**Exercise goal:**
Below are lines of data, and only some are wanted. Please repeat exactly those from the line that has "zowe-cli-id-federation-plugin to Zowe CLI" through the line that has "- zowe zowe-cli-sample".

**Data provided:**
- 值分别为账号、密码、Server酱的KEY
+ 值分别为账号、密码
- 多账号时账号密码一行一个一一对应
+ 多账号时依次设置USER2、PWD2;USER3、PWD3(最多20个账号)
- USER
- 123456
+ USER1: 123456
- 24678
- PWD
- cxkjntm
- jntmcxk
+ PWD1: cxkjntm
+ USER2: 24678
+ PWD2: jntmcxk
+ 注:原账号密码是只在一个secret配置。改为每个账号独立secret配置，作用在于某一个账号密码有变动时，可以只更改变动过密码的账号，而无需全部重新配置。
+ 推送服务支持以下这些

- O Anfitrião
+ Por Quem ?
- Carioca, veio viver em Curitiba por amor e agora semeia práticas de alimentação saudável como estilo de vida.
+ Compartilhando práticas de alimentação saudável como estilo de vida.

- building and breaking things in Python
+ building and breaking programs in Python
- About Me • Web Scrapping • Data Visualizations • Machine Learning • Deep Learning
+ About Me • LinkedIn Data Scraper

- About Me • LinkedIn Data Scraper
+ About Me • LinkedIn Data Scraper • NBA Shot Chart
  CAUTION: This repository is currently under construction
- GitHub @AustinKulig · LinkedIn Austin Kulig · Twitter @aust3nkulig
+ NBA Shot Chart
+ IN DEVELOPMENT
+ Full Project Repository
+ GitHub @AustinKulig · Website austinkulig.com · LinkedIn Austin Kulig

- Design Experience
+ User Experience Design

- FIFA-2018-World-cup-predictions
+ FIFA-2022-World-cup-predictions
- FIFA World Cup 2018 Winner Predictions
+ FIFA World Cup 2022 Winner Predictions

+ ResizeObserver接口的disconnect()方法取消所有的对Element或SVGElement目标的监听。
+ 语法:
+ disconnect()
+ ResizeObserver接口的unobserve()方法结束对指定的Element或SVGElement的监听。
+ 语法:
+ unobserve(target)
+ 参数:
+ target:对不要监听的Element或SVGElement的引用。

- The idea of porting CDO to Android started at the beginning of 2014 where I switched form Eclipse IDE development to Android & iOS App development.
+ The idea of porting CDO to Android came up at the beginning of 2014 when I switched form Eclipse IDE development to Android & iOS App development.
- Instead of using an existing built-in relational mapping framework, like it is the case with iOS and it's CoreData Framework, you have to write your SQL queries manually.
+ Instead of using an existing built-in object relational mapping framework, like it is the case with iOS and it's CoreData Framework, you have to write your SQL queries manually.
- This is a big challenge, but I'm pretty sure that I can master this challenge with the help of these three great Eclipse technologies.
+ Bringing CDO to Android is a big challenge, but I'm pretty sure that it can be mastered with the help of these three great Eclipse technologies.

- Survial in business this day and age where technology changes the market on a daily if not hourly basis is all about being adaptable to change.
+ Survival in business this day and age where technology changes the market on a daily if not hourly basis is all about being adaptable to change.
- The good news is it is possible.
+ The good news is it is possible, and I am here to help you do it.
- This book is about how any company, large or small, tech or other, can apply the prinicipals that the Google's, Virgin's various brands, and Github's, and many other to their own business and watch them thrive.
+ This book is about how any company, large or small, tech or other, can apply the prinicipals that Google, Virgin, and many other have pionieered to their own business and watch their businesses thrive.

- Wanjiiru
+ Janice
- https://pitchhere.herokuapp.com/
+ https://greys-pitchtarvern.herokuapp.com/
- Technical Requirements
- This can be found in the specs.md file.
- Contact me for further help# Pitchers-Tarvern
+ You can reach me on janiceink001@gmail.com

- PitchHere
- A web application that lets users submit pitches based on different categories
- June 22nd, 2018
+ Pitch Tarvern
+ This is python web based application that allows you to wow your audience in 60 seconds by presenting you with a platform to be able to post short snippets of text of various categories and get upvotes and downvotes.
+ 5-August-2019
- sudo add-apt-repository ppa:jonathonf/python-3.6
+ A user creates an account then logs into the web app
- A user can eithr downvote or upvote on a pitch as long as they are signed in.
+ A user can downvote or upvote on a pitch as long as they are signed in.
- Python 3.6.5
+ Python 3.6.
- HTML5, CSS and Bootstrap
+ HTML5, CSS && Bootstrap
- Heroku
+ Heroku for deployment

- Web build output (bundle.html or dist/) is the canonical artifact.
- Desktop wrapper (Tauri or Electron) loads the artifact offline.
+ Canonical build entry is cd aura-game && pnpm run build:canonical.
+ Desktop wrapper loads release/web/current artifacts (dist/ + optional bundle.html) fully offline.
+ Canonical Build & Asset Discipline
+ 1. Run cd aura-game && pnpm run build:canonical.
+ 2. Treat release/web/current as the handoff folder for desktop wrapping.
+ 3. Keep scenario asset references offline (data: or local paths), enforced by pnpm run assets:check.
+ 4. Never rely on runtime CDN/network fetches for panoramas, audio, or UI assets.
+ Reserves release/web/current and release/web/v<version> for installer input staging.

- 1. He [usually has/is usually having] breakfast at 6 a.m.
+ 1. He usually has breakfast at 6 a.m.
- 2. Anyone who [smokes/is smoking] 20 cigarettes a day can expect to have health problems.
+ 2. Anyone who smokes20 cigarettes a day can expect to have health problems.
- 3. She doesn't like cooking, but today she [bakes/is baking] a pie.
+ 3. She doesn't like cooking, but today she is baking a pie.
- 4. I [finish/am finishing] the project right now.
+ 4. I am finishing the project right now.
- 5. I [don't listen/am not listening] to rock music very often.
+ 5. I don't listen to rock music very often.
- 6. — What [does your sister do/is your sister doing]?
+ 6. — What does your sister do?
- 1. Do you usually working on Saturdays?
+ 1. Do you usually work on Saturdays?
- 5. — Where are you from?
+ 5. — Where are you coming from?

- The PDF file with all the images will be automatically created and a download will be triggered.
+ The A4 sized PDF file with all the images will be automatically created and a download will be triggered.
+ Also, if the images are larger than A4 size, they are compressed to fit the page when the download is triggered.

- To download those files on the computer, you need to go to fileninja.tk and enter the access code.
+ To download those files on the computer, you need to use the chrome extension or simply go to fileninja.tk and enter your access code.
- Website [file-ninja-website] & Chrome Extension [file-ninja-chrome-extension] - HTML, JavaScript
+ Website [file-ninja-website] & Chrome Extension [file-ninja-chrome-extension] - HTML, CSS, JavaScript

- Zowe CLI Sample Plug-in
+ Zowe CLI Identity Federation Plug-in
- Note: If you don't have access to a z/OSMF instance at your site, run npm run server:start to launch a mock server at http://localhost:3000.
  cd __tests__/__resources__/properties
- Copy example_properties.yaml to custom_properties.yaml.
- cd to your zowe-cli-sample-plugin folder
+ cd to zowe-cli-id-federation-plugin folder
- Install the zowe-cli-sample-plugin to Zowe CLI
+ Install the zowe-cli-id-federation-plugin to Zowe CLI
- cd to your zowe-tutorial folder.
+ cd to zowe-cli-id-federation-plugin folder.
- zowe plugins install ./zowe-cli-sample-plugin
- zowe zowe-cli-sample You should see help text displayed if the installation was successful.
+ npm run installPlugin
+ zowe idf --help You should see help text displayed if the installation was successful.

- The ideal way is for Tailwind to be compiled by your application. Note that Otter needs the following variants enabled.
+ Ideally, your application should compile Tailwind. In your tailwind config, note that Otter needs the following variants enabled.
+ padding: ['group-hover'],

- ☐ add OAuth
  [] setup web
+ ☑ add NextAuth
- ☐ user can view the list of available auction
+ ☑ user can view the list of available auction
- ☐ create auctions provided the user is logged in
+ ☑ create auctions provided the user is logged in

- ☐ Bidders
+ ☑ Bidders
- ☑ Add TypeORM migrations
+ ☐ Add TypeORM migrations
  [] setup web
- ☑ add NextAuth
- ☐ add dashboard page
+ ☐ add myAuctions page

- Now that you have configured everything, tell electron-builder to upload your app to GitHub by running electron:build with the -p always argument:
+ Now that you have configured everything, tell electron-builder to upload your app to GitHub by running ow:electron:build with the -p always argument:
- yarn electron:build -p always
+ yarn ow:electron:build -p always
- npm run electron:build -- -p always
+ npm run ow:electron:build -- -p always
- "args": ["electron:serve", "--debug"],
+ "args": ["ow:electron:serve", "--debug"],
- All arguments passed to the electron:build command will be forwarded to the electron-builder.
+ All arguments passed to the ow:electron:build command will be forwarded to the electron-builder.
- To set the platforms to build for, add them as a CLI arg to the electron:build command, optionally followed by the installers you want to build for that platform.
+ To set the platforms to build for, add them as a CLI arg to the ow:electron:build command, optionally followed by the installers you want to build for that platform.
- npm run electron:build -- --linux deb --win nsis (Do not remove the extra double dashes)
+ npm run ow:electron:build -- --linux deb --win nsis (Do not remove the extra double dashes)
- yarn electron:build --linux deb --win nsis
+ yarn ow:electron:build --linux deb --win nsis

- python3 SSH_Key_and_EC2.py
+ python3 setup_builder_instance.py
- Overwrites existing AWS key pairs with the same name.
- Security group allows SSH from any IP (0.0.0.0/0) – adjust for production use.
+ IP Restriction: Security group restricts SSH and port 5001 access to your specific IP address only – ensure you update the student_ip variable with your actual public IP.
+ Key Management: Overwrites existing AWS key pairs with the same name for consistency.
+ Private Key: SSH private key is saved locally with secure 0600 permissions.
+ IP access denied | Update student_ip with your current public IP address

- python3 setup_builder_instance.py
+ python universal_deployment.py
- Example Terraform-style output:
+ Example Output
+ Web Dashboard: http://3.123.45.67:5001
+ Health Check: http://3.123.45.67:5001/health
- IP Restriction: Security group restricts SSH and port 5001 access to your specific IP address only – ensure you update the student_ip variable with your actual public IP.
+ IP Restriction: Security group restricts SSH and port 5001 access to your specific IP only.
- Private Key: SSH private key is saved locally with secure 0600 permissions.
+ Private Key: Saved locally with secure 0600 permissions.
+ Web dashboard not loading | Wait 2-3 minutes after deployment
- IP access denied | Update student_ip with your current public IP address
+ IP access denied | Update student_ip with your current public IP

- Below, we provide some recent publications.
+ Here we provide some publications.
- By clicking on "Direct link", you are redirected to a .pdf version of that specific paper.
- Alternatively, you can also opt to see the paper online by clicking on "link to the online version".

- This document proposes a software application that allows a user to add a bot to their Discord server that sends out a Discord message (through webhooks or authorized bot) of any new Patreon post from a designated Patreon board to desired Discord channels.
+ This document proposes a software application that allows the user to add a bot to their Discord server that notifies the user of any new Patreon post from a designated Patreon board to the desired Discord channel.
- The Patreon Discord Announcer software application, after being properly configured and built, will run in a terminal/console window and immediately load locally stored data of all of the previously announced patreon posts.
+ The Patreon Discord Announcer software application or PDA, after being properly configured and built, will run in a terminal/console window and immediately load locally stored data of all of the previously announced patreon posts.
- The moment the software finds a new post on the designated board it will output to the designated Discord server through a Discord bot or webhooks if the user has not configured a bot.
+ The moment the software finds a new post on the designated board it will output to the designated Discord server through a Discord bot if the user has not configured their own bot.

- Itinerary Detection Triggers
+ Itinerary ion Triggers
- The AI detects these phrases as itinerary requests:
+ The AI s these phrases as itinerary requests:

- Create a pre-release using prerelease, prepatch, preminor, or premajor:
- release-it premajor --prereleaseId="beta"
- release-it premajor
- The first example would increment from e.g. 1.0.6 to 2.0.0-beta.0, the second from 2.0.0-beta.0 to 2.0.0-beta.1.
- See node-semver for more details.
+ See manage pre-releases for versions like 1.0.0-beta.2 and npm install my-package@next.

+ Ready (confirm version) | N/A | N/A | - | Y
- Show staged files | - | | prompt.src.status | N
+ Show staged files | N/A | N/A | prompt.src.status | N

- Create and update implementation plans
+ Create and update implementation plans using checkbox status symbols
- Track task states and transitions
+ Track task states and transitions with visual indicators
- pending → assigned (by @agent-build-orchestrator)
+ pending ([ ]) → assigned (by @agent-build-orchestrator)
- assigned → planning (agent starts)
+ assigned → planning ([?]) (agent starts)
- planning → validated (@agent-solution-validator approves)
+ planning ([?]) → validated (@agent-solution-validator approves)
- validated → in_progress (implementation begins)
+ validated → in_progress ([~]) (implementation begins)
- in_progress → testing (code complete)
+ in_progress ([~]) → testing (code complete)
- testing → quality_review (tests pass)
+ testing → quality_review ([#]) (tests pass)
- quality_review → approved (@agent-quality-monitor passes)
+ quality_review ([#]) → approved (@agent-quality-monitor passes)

**Result:**
+ Install the zowe-cli-id-federation-plugin to Zowe CLI
- cd to your zowe-tutorial folder.
+ cd to zowe-cli-id-federation-plugin folder.
- zowe plugins install ./zowe-cli-sample-plugin
- zowe zowe-cli-sample You should see help text displayed if the installation was successful.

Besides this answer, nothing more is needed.